Un précédent bilan faisait état de trois morts et six blessés.

Le ministère de la Défense était injoignable dans l’immédiat et aucune indication n’a été donnée sur les circonstances de l’embuscade.

Selon une source militaire interrogée par l’AFP, l’attaque a eu lieu non loin de la ville de Sbeïtla et près du Mont Mghilla. Plusieurs médias tunisiens ont indiqué, sans citer de source, que les militaires avaient été visés par un tir de RPG.

La région de Kasserine, frontalière de l’Algérie, est le théâtre de heurts armés réguliers entre des jihadistes et les forces tunisiennes. Depuis décembre 2012, une soixantaine de policiers, gendarmes et soldats ont ainsi été tués dans des embuscades où des explosions de mines.

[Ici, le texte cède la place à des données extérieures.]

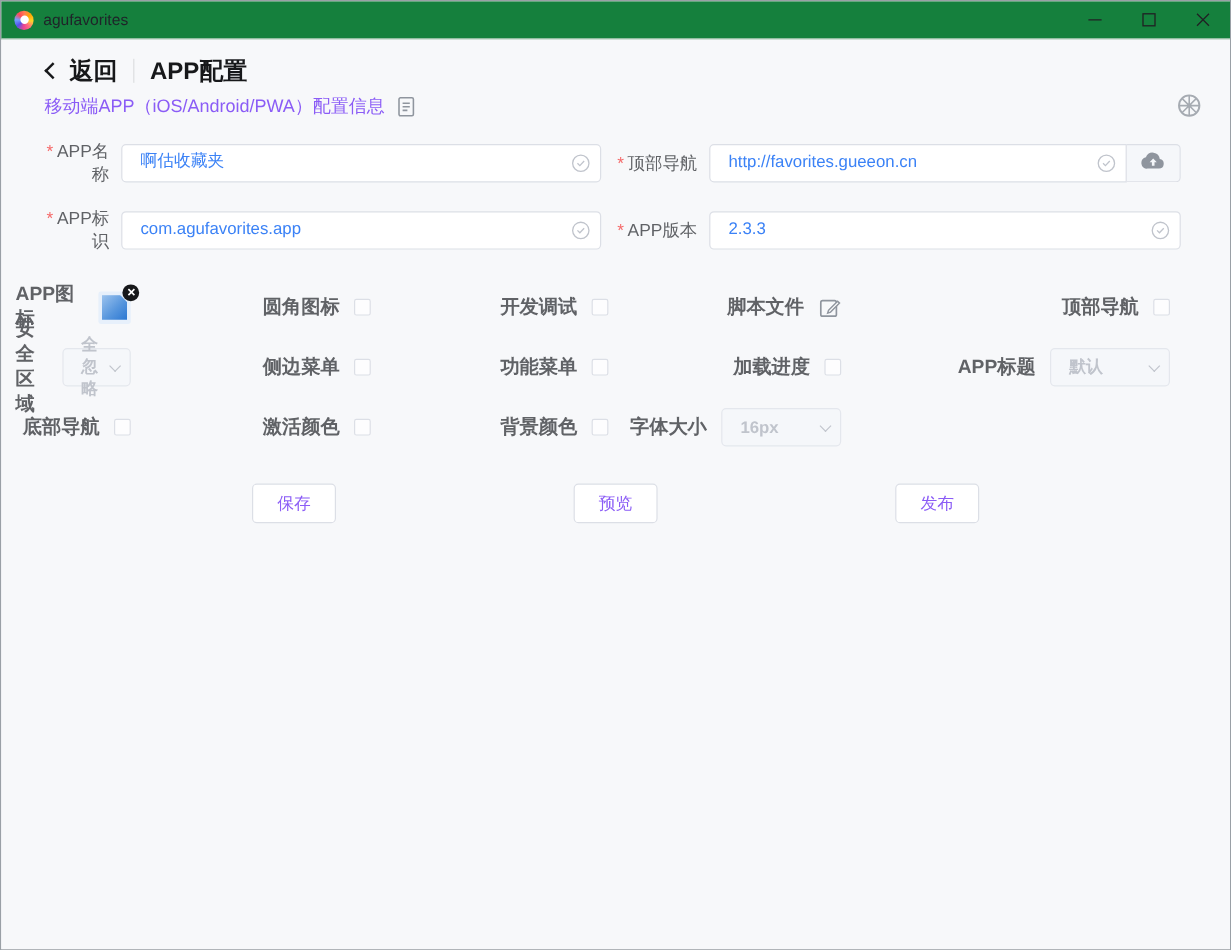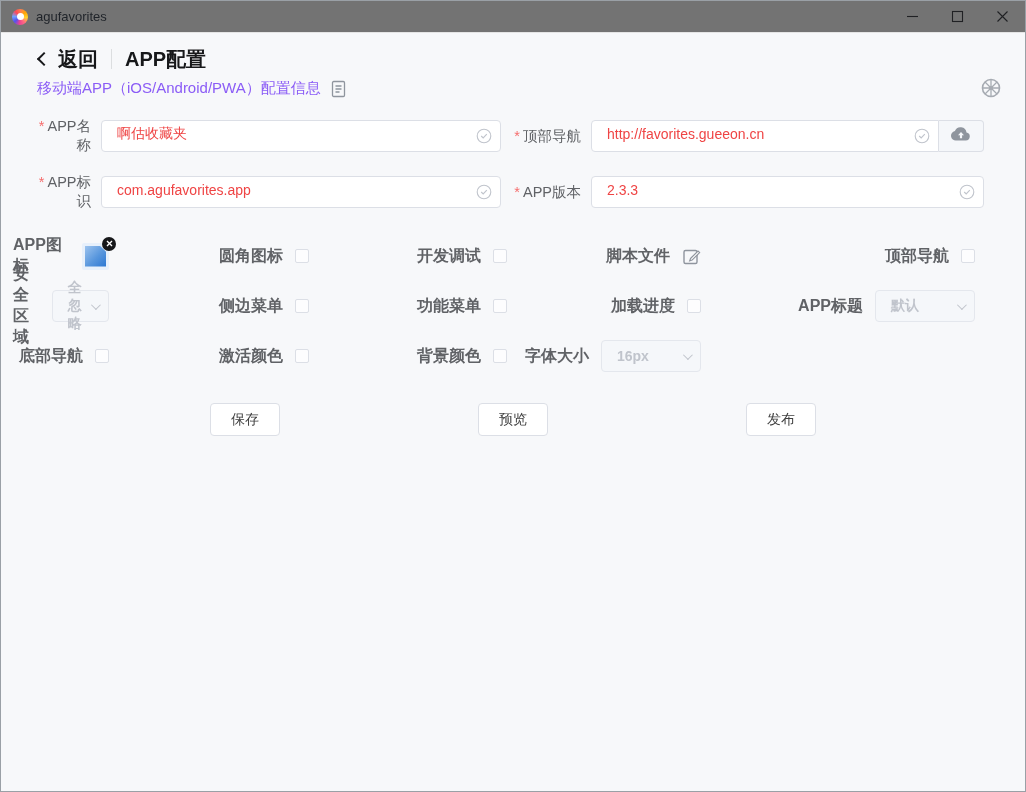--- a/index.html
+++ b/index.html
@@ -8,7 +8,7 @@
   .window { width:1026px; height:792px; border:1px solid #9aa0a6; display:flex; flex-direction:column; overflow:hidden; }
 
   
-  .titlebar { height:32px; background:#737373; border-bottom:1px solid #e5e5e5; display:flex; align-items:center; flex:0 0 auto; }
+  .titlebar { height:32px; background:#15803d; border-bottom:1px solid #e5e5e5; display:flex; align-items:center; flex:0 0 auto; }
   .app-logo { width:16px; height:16px; border-radius:50%; margin:0 8px 0 11px; position:relative;
               background:conic-gradient(from -40deg,#ff4757,#ff7f50,#ffa502,#ffd32a,#ff6b81,#e84393,#5352ed,#70a1ff,#ff4757); }
   .app-logo::after { content:''; position:absolute; inset:4.5px; background:#fff; border-radius:50%; }

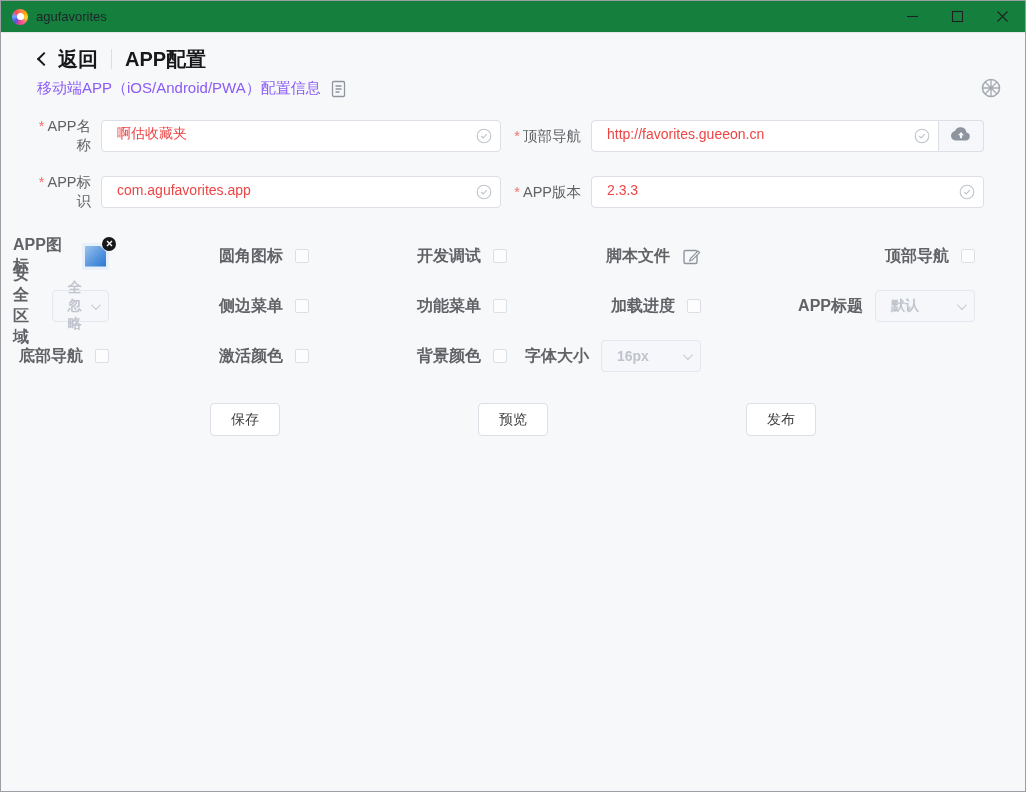--- a/index.html
+++ b/index.html
@@ -40,7 +40,7 @@
   .input-wrap { position:relative; height:32px; margin-left:10px; display:flex; }
   .iw1 { width:400px; }
   .iw2 { flex:1; }
-  .txt-input { width:100%; height:32px; border:1px solid #dcdfe6; border-radius:4px; background:#fff; padding:0 30px 4px 15px; font-size:14px; color:#ef4444; outline:none; font-family:inherit; }
+  .txt-input { width:100%; height:32px; border:1px solid #dcdfe6; border-radius:4px; background:#fff; padding:0 30px 4px 15px; font-size:14px; color:#3b82f6; outline:none; font-family:inherit; }
   .suffix-icon { position:absolute; right:9px; top:50%; transform:translateY(-50%); display:flex; pointer-events:none; }
   .input-group { display:flex; }
   .input-group .grow { position:relative; flex:1; }

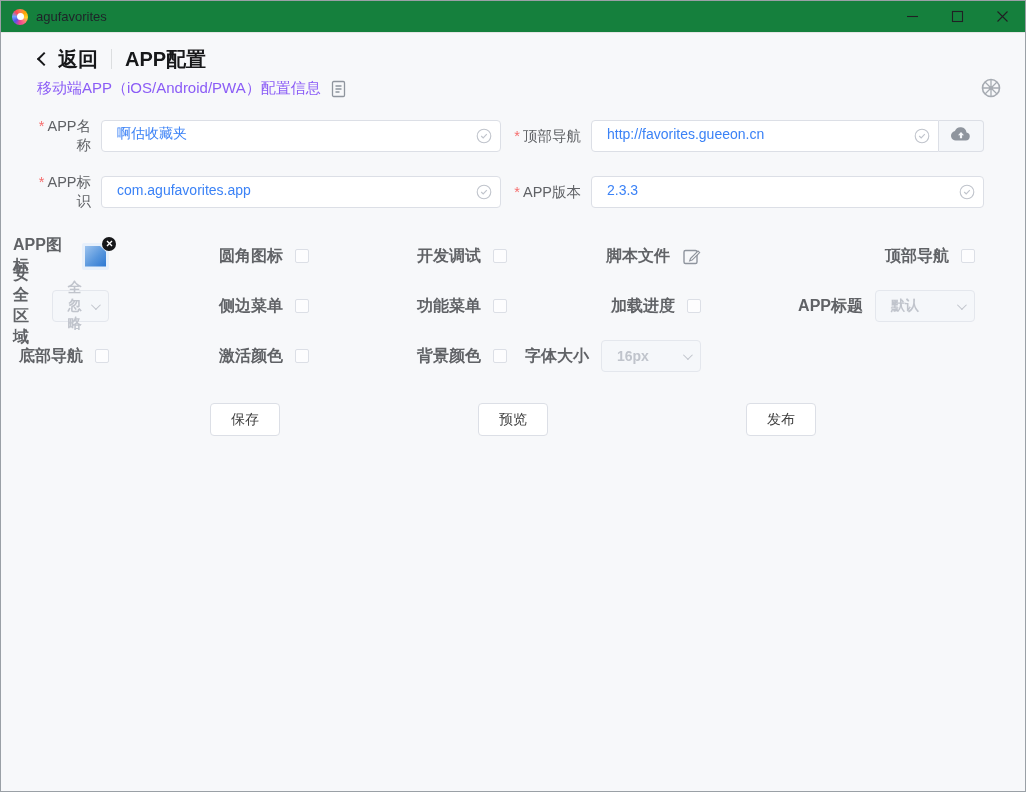--- a/index.html
+++ b/index.html
@@ -64,7 +64,7 @@
 
   
   .actions { display:flex; justify-content:center; gap:198px; margin-top:22px; }
-  .btn { height:33px; padding:0 20px; background:#fff; border:1px solid #dcdfe6; border-radius:4px; font-size:14px; color:#404040; display:flex; align-items:center; cursor:pointer; font-family:inherit;text-align:right; }
+  .btn { height:33px; padding:0 20px; background:#fff; border:1px solid #dcdfe6; border-radius:4px; font-size:14px; color:#8b5cf6; display:flex; align-items:center; cursor:pointer; font-family:inherit;text-align:right; }
 </style>
 </head>
 <body>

La majorité ont péri dans cette région.

La plus sanglante en juillet 2014 a coûté la vie à 14 soldats sur le mont Chaambi, un massif à la frontière avec l’Algérie considéré comme la principale base arrière du maquis jihadiste.

Le groupe armé actif dans la zone est la Phalange Okba Ibn Nafaa liée à Al-Qaïda. Selon les autorités, il est aussi responsable de l’attaque sanglante contre le musée du Bardo le 18 mars à Tunis. C’est pourtant un autre groupe, lié lui à l’organisation Etat islamique (EI), qui a revendiqué l’attentat.

La Tunisie a annoncé fin mars avoir tué l’Algérien Abou Sakhr, l’homme qu’elle considérait comme le chef de Okba Ibn Nafaa et l’organisateur de l’attaque du Bardo.

Tunis est confronté depuis la révolution de 2011 à l’essor d’une mouvance jihadiste armée toujours plus violente.

Par ailleurs, quelque 3.000 Tunisiens sont partis combattre dans les rangs de groupes radicaux en Syrie et en Irak. Environ 500 de ces vétérans sont rentrés en Tunisie et les autorités les considèrent comme l’une des principales menaces sécuritaires pour le pays.

Enfin, le chaos en Libye voisine a aussi favorisé l’émergence de groupes jihadistes qui forment notamment des Tunisiens au maniement des armes à l’instar des deux assaillants du musée du Bardo qui ont tué 21 touristes étrangers et un policier tunisien.